# [PROVIDED MATERIAL]
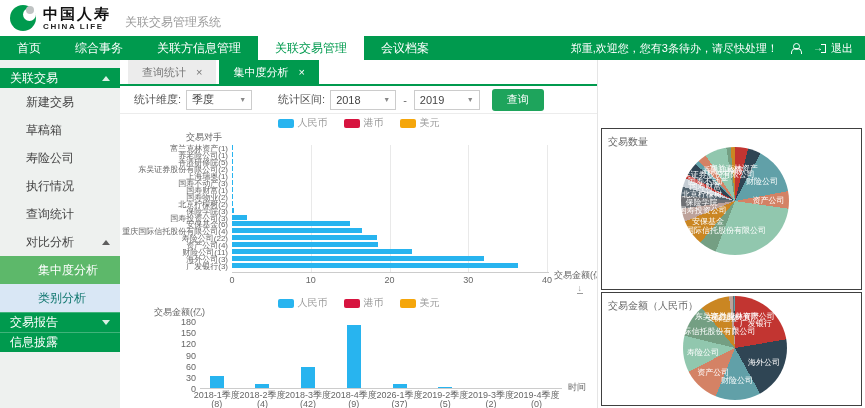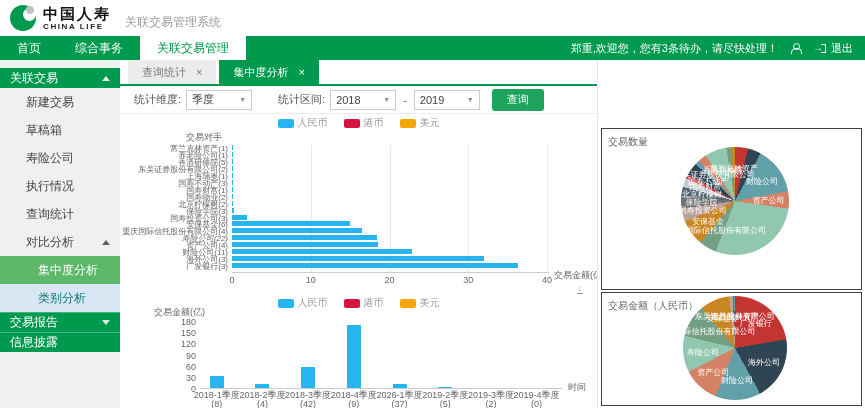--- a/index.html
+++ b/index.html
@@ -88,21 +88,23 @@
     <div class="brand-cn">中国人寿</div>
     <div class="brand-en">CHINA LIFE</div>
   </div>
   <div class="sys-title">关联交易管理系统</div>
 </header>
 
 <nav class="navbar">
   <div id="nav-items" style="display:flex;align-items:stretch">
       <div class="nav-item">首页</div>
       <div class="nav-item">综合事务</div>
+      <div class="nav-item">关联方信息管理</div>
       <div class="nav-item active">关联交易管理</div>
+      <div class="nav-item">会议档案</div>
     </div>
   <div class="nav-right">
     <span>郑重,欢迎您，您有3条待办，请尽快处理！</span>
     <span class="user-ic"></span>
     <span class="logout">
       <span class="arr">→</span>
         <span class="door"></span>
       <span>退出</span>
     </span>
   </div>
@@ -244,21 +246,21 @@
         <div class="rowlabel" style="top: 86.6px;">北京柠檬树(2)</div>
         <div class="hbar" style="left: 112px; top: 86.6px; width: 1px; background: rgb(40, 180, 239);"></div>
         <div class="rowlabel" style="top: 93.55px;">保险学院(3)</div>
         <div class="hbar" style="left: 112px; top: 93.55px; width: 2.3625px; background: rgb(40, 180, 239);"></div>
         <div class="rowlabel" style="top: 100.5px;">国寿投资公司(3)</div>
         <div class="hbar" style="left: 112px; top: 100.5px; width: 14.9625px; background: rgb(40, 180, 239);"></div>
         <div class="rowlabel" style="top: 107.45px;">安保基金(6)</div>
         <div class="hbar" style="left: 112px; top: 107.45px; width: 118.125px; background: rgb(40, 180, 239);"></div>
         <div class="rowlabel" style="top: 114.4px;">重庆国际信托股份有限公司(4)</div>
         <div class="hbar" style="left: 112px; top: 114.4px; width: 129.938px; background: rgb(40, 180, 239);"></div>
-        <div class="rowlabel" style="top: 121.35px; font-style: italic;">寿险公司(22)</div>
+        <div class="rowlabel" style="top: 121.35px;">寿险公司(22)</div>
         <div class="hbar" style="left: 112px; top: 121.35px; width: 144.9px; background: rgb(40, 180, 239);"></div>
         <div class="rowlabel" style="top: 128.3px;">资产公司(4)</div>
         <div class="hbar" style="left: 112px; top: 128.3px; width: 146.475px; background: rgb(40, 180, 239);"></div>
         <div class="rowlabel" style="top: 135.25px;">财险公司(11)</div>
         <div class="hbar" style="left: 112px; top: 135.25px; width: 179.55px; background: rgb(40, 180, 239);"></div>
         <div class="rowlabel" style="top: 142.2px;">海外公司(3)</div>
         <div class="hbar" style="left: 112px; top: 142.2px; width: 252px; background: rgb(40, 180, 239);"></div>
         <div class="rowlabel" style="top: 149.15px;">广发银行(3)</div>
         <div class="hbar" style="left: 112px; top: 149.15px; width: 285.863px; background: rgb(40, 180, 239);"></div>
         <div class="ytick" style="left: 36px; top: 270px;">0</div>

...

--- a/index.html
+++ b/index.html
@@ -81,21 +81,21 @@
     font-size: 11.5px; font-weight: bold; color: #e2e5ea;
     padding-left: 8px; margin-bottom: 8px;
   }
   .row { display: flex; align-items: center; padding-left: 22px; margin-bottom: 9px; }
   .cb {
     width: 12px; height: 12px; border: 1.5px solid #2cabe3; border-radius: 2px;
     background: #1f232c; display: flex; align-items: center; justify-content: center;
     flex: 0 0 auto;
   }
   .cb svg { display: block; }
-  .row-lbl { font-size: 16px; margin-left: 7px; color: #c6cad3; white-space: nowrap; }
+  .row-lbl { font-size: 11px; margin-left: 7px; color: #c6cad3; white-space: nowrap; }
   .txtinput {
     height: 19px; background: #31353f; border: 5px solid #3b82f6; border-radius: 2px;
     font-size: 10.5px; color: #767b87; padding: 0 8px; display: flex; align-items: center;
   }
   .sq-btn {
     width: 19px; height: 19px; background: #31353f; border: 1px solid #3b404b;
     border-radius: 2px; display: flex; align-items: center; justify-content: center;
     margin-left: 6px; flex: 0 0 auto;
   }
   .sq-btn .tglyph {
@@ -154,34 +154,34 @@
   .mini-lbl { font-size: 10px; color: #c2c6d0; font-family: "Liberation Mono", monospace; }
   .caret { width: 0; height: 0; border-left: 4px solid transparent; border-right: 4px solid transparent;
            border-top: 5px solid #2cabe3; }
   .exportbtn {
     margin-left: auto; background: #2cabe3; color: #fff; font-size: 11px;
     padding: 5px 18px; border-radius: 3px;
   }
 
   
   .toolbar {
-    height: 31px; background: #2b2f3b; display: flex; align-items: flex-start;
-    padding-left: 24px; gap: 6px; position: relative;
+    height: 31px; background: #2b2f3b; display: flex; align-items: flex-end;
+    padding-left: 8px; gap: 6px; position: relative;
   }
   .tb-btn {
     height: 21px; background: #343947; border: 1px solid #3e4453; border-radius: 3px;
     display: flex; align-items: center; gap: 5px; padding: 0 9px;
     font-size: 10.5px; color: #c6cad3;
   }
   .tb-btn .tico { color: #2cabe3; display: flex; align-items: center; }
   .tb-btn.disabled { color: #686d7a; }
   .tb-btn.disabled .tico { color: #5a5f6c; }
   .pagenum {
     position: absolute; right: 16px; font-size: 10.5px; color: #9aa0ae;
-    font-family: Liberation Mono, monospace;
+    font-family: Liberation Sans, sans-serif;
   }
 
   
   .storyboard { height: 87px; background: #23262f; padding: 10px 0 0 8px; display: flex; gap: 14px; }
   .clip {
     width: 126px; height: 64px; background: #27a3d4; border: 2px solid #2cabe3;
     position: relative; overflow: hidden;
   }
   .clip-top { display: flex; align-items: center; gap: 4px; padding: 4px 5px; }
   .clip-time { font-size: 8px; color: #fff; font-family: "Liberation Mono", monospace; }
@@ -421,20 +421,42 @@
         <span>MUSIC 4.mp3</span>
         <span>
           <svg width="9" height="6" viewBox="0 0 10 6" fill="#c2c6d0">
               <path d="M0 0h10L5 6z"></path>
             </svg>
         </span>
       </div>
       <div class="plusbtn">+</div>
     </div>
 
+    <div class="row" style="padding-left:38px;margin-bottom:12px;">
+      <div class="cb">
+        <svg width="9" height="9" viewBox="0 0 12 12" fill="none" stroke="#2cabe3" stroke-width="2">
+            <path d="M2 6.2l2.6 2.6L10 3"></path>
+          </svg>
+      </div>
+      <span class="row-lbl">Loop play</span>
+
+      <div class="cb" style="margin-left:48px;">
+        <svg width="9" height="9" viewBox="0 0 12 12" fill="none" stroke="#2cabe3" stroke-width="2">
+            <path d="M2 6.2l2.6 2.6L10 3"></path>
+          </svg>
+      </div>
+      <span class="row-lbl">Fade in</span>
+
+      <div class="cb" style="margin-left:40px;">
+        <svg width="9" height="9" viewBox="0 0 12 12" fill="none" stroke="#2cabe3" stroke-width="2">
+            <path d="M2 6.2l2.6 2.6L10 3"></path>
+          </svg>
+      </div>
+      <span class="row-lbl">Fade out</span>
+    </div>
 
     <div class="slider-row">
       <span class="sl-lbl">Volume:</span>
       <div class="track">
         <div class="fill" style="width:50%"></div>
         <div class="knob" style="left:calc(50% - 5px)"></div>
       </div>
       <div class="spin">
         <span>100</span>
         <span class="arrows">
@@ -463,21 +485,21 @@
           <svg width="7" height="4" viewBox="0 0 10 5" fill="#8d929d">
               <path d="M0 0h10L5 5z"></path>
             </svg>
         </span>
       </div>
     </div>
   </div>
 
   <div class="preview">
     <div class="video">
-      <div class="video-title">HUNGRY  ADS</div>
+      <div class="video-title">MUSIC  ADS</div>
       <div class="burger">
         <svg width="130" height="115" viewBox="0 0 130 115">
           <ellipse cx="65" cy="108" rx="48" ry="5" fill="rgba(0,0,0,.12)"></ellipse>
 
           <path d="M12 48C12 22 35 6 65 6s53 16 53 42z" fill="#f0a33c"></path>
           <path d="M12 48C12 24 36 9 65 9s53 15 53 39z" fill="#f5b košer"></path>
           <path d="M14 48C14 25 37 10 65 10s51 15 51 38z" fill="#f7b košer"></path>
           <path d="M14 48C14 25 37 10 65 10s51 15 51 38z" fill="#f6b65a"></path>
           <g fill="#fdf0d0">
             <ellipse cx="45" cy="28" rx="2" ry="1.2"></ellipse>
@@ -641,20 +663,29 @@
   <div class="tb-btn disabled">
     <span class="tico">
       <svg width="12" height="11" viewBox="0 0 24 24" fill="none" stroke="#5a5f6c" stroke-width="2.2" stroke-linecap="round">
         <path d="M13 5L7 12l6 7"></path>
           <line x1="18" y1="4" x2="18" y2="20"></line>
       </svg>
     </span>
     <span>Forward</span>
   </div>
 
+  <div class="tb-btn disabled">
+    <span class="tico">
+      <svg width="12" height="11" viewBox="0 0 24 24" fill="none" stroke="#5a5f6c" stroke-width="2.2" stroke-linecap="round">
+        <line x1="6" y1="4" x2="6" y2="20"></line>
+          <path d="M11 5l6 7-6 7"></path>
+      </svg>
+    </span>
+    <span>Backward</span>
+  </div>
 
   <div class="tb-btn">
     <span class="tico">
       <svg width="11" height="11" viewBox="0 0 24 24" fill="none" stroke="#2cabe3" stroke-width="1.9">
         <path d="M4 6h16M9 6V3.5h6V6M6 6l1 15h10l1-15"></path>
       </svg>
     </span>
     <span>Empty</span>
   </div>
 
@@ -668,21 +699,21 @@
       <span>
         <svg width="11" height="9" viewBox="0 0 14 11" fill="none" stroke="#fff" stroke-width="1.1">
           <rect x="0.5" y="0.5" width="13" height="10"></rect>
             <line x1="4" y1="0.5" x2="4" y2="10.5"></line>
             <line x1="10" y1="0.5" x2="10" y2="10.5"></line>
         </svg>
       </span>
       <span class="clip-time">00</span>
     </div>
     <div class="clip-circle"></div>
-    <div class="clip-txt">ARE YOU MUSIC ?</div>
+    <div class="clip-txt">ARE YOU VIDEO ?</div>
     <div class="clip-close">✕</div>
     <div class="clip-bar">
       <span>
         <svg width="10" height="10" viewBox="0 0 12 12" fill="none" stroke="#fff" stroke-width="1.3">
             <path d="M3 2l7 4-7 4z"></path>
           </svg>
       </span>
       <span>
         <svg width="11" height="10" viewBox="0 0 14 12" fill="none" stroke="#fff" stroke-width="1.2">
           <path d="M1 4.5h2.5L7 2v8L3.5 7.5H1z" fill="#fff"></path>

...

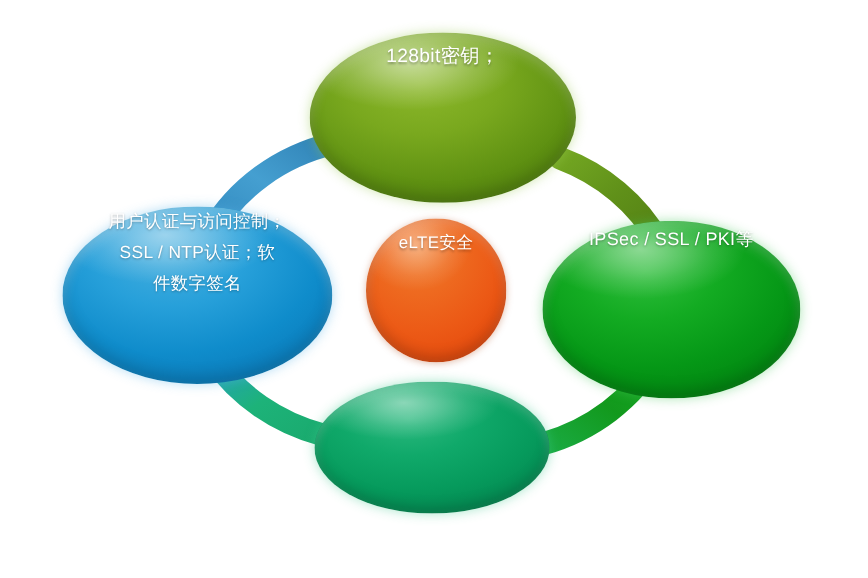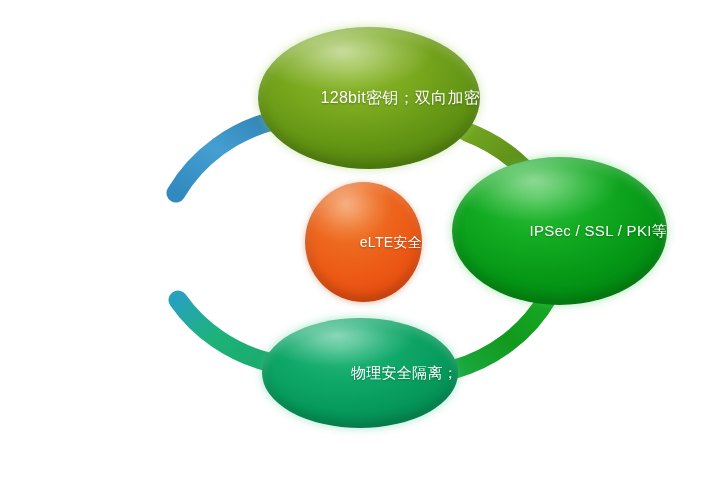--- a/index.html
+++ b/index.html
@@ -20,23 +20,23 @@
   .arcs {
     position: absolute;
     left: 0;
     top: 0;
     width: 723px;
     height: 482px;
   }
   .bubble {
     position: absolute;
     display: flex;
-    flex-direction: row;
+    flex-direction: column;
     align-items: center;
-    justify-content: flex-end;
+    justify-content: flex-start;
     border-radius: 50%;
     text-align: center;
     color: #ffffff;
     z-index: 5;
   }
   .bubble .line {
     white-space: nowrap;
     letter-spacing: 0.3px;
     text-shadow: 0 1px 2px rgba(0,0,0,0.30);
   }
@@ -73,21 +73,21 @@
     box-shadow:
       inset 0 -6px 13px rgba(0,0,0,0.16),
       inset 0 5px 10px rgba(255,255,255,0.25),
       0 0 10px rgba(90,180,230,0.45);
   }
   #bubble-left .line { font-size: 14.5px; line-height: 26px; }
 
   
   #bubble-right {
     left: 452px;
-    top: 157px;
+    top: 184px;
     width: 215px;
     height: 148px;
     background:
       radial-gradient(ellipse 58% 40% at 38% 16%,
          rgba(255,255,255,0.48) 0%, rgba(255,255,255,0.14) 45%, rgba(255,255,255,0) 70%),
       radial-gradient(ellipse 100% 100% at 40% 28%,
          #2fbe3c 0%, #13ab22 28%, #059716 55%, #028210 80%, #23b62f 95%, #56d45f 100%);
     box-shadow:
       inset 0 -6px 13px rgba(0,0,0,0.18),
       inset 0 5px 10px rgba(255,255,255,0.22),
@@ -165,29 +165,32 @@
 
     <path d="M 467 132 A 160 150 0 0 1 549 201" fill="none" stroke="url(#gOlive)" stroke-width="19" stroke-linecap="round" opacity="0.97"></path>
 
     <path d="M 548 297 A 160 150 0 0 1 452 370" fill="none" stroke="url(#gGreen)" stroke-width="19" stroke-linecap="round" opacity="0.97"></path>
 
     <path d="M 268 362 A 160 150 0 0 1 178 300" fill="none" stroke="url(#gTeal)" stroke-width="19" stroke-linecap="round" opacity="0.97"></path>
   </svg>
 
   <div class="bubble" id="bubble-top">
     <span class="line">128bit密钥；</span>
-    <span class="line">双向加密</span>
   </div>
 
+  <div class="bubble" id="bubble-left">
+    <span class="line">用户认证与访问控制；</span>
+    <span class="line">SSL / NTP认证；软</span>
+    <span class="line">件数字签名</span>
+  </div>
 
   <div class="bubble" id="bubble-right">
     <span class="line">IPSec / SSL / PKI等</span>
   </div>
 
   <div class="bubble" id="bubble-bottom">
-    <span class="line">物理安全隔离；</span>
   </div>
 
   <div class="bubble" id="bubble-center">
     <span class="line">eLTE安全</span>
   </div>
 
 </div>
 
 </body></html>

# [EXERCISE]
Every line in the data above that includes the word "white" should be copied.

# [TASK SOLUTION]
-  .row-lbl { font-size: 16px; margin-left: 7px; color: #c6cad3; white-space: nowrap; }
+  .row-lbl { font-size: 11px; margin-left: 7px; color: #c6cad3; white-space: nowrap; }
     white-space: nowrap;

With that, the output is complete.